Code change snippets
====

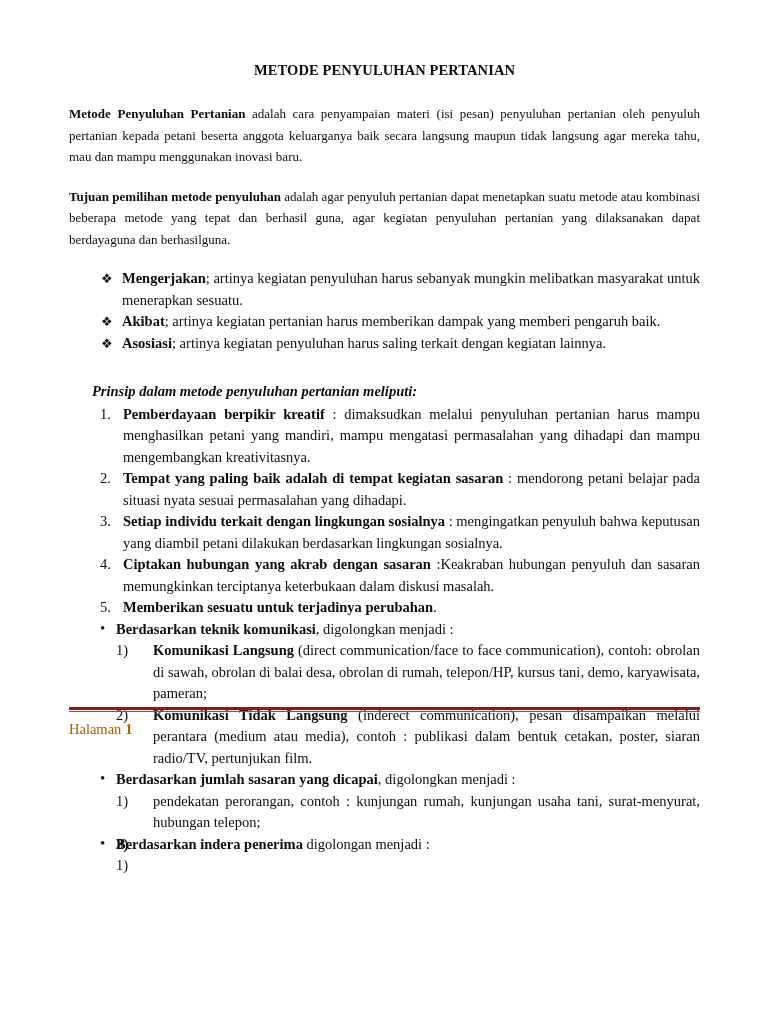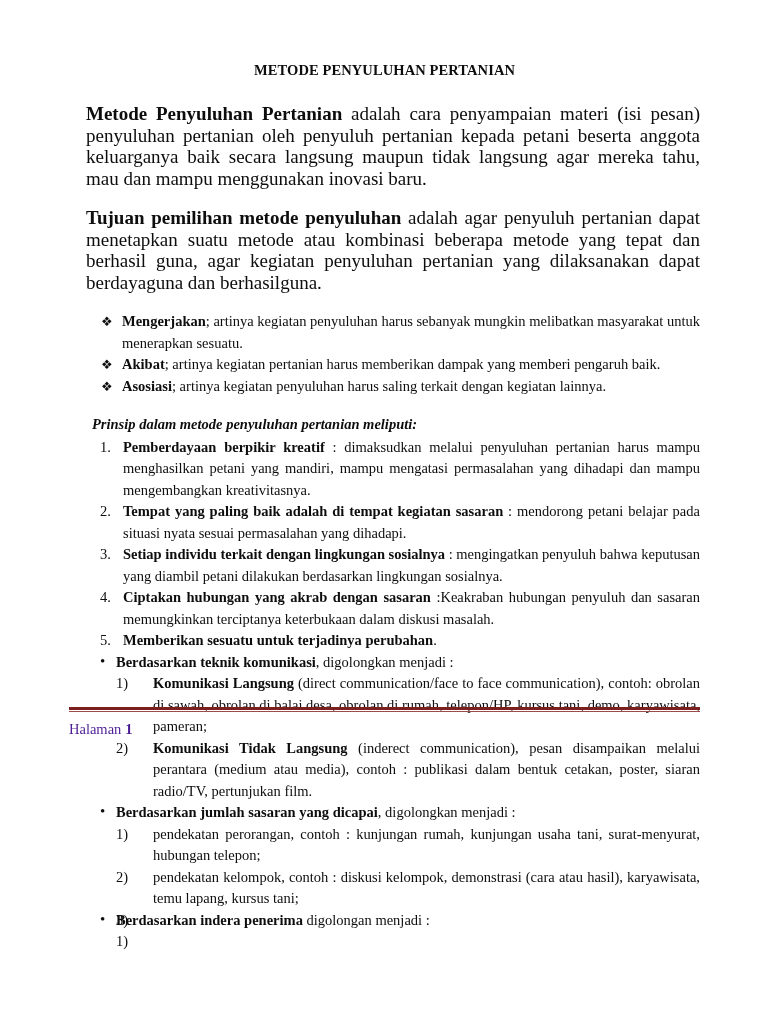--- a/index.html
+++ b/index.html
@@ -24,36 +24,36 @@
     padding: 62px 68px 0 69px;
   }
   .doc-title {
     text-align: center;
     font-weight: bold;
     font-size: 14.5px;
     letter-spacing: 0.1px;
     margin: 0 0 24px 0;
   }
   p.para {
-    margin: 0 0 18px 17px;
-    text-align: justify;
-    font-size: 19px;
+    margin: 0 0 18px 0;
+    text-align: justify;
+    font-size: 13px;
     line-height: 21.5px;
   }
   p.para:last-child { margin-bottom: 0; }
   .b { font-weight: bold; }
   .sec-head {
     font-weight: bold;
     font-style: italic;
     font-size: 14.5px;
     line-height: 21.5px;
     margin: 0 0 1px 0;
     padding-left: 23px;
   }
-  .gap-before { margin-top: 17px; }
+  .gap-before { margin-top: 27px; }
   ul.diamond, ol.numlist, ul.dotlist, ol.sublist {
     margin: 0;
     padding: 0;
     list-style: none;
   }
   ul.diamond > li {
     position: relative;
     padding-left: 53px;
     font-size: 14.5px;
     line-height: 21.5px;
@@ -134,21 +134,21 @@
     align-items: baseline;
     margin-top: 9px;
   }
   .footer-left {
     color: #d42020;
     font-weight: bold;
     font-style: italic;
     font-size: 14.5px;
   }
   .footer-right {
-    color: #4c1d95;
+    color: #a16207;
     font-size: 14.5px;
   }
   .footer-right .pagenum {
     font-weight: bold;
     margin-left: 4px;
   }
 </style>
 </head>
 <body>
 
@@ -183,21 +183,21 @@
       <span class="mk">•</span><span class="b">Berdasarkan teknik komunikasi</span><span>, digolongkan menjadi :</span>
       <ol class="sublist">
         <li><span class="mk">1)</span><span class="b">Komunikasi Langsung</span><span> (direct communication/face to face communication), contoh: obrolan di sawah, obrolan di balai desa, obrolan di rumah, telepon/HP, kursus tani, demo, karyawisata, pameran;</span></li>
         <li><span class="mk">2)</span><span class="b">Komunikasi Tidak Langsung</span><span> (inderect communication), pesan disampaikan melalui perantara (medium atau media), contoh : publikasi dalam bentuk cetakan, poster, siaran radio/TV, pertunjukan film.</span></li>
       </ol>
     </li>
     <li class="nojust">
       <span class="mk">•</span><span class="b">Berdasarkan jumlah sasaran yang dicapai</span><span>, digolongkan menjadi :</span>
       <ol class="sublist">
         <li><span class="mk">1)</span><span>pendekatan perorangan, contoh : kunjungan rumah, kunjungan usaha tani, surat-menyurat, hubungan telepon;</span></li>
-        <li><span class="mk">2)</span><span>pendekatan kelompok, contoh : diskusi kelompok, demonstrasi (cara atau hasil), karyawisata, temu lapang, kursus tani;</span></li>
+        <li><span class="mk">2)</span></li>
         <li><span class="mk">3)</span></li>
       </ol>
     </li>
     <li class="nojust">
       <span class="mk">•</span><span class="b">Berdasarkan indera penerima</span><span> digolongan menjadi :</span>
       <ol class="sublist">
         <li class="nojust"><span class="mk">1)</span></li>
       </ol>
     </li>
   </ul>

====

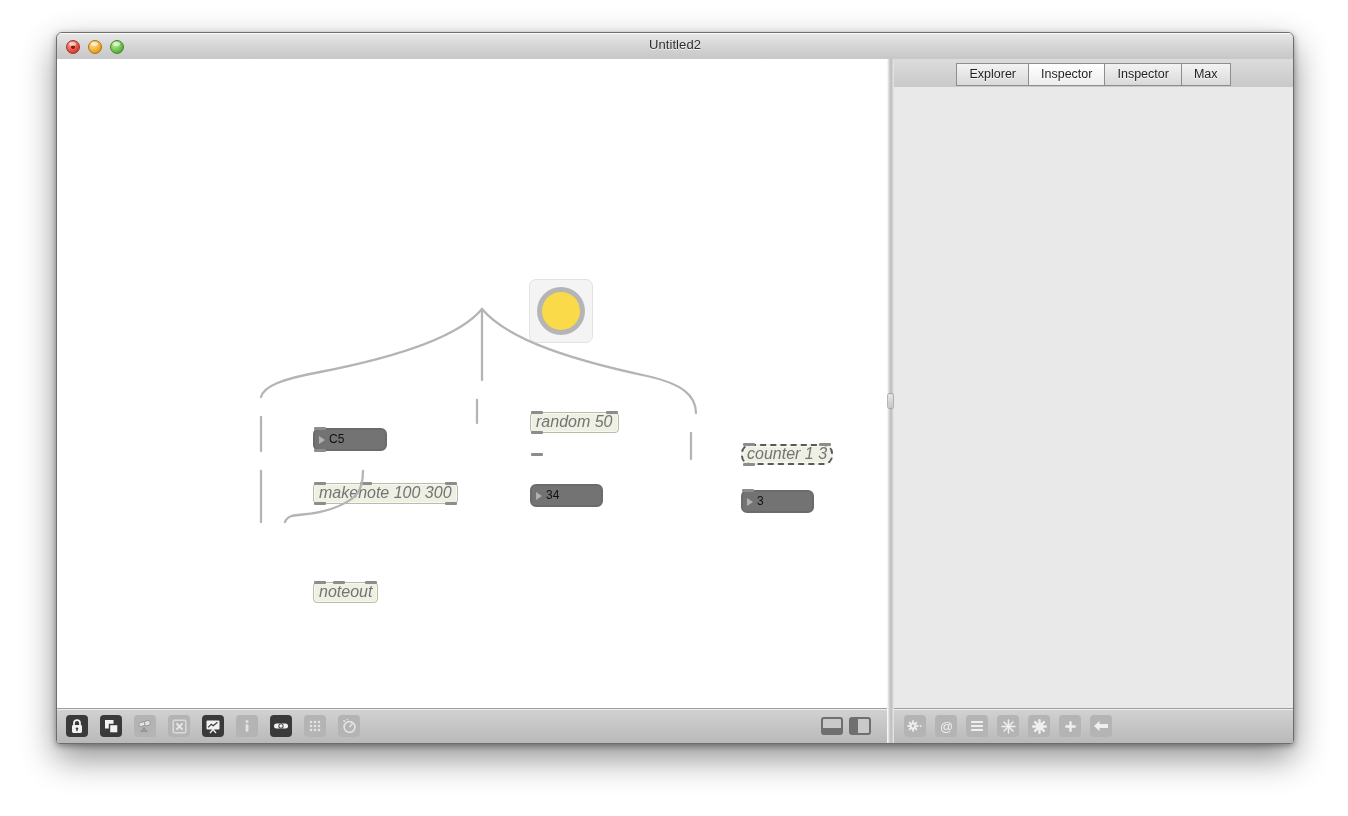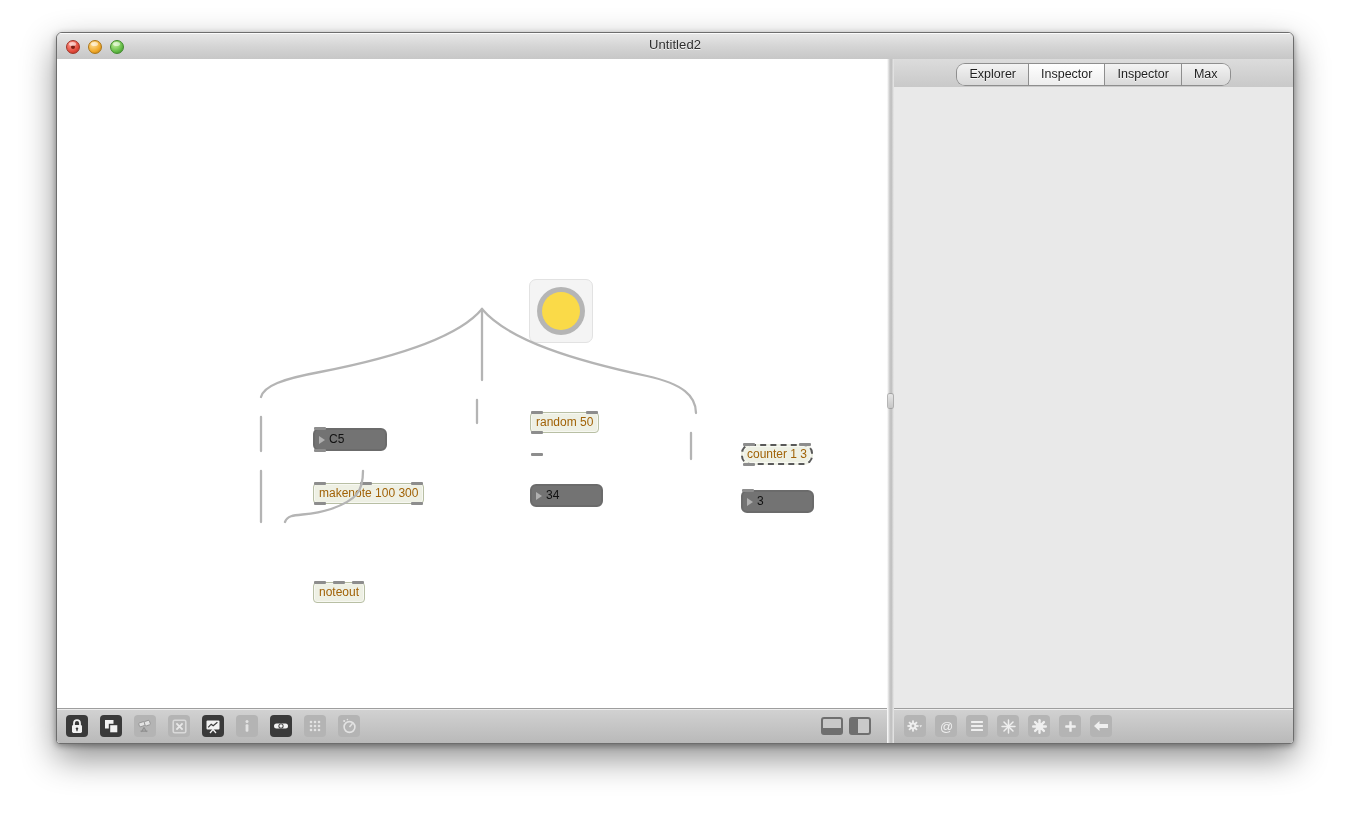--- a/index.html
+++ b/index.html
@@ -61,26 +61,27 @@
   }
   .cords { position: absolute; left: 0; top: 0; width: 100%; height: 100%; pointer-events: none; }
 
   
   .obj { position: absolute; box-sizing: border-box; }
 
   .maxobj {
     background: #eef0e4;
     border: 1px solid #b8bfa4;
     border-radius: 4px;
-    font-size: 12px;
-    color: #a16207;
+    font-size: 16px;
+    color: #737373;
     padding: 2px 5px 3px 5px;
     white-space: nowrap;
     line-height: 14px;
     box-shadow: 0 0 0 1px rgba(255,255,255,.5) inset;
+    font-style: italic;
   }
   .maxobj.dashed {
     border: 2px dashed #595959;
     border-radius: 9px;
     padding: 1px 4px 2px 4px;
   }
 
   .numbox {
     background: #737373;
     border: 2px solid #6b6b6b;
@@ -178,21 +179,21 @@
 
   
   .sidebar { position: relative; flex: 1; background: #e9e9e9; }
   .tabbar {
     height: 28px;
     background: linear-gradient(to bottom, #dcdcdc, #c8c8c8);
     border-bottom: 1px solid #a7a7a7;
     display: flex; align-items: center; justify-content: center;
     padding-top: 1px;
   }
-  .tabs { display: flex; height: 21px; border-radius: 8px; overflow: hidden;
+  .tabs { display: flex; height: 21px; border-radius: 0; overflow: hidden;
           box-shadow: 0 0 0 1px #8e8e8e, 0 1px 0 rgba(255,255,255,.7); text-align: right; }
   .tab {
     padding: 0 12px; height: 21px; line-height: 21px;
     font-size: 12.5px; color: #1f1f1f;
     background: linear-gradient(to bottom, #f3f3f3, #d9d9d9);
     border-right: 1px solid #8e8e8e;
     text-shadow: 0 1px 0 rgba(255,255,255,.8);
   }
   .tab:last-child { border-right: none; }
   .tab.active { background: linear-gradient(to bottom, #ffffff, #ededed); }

====

ASSIGNED TASK:
Transcribe, exactly and without additions, the lines of the records above, beginning with the line that contains "box-shadow: 0 0 0 1px #8e8e8e, 0" and ending with the line that contains "bottom, #ffffff, #ededed);", both included.

RESPONSE:
           box-shadow: 0 0 0 1px #8e8e8e, 0 1px 0 rgba(255,255,255,.7); text-align: right; }
   .tab {
     padding: 0 12px; height: 21px; line-height: 21px;
     font-size: 12.5px; color: #1f1f1f;
     background: linear-gradient(to bottom, #f3f3f3, #d9d9d9);
     border-right: 1px solid #8e8e8e;
     text-shadow: 0 1px 0 rgba(255,255,255,.8);
   }
   .tab:last-child { border-right: none; }
   .tab.active { background: linear-gradient(to bottom, #ffffff, #ededed); }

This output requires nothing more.